• Instructions to follow:
Scan the entries below for lines holding "Sport". Give the number of such lines alone.

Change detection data
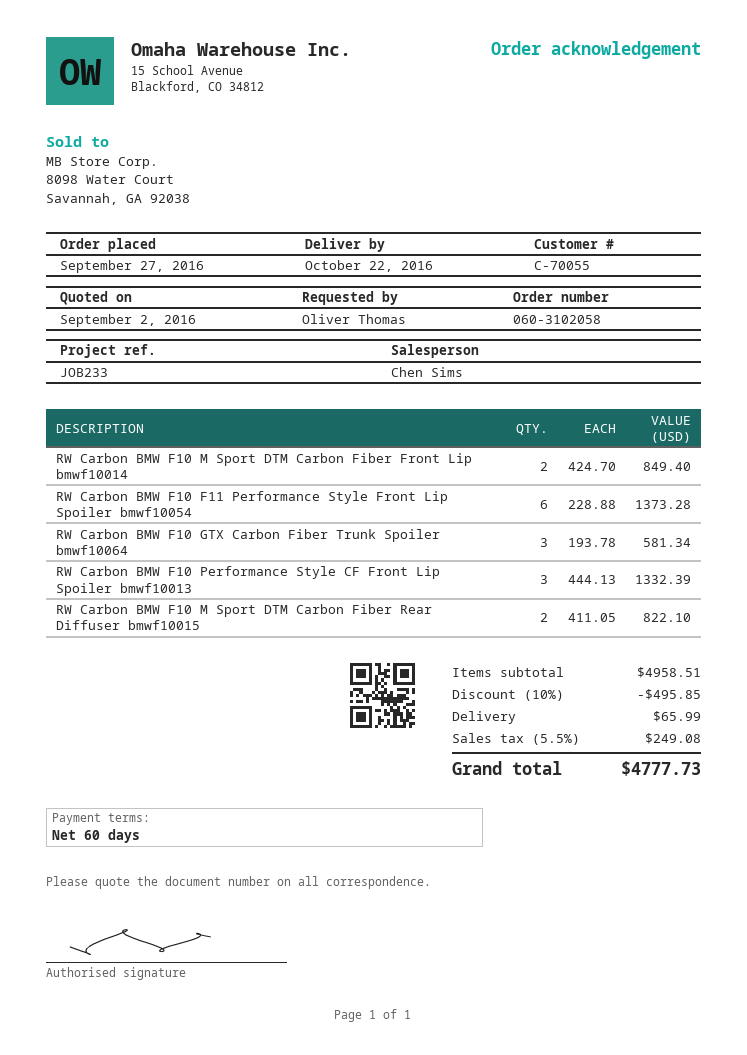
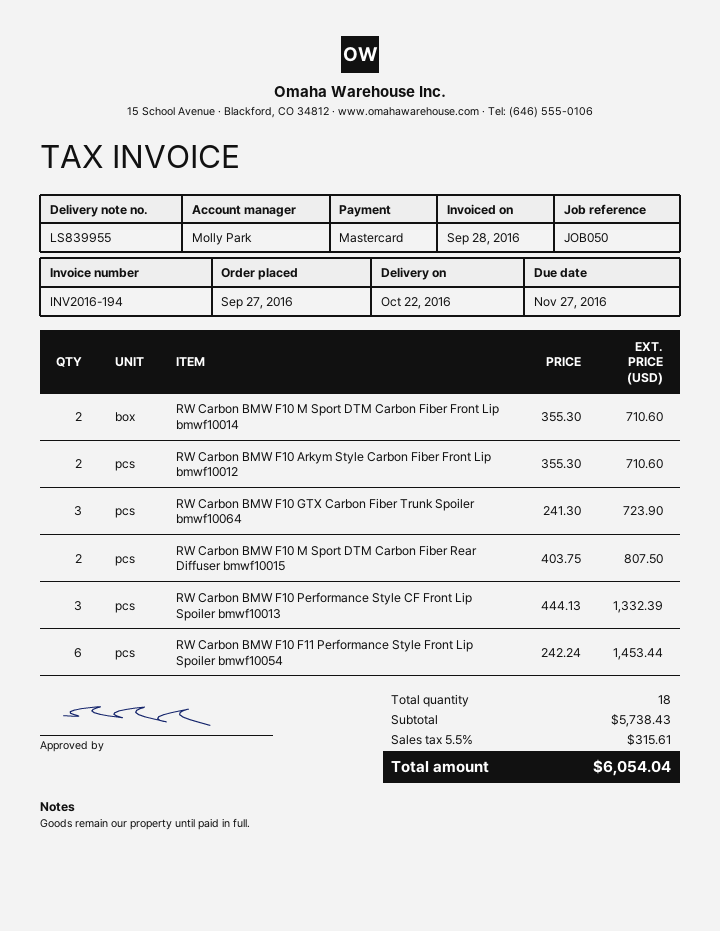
reference: JOB233 -> JOB050
sales rep: Chen Sims -> Molly Park
RW Carbon BMW F10 M Sport DTM Carbon Fiber Front Lip bmwf10014: 2 x 424.70 = 849.40 -> 2 x 355.30 = 710.60
RW Carbon BMW F10 F11 Performance Style Front Lip Spoiler bmwf10054: 6 x 228.88 = 1373.28 -> 6 x 242.24 = 1453.44
RW Carbon BMW F10 GTX Carbon Fiber Trunk Spoiler bmwf10064: 3 x 193.78 = 581.34 -> 3 x 241.30 = 723.90
RW Carbon BMW F10 M Sport DTM Carbon Fiber Rear Diffuser bmwf10015: 2 x 411.05 = 822.10 -> 2 x 403.75 = 807.50
RW Carbon BMW F10 Arkym Style Carbon Fiber Front Lip bmwf10012: none -> 2 x 355.30 = 710.60
subtotal: 4958.51 -> 5738.43
discount: 10% = 495.85 -> none
shipping: 65.99 -> none
tax: 5.5% = 249.08 -> 5.5% = 315.61
total: 4777.73 -> 6054.04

• Answer to this exercise:
2